# Christmas day smoke



## Bigfoot (Jun 25, 2007)

I've had this BBMF since 2005. I must say that over the past few years Opus has been a big disappointment to me and tonight was a pleasant surprise. This cigar reminded me of the way Opus X tasted when it first came out. The burn and draw was perfect. Nice heavy spice on the front of my palate and lots of body. I was sorry to see it go! 

Bigfoot


----------



## CHRIS7891011 (Apr 1, 2007)

that my friend looked like a tasty cigar! glad it did not disappoint.


----------



## stlcards (Sep 14, 2007)

Very nice smoke!


----------



## tx_tuff (Jun 16, 2007)

Pretty sweet looking smoke there Brian!


----------



## koolhandk (Dec 17, 2007)

Let us not forget to mention that nice bottle of JW green label.


----------



## Slow Triathlete (Jun 14, 2007)

That is a good looking cigar!!


----------



## Poss253a (Oct 14, 2007)

That looks like a great smoke. Glad that you enjoyed it


----------



## MrTapes (Dec 18, 2007)

Glad you enjoyed it. Now what to do with the empty coffin??


----------



## Lok17 (Jul 31, 2007)

Wow, what a great looking smoke.
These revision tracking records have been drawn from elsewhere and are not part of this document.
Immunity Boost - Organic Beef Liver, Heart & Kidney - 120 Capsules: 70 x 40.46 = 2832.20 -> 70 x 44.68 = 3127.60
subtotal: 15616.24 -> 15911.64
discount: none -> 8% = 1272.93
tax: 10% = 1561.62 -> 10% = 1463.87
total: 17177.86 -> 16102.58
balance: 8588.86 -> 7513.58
Glad it held up to expectations this time .


----------



## jitzy (Jan 7, 2007)

That looked great, I used to love the Opus' too but like you said they dipped a little, but if you rest them for a while they are still a great cigar which is probably why you enjoyed that one so much.


----------



## happy1 (Jun 29, 2007)

Looked good,But I've yet to smoke an opus x


----------



## chubzerous (Jun 9, 2007)

BBMF and J.W. Green, you are my hero!


----------



## Marlboro Cigars-cl (Feb 19, 2007)

That's an awesome way to celebrate..


----------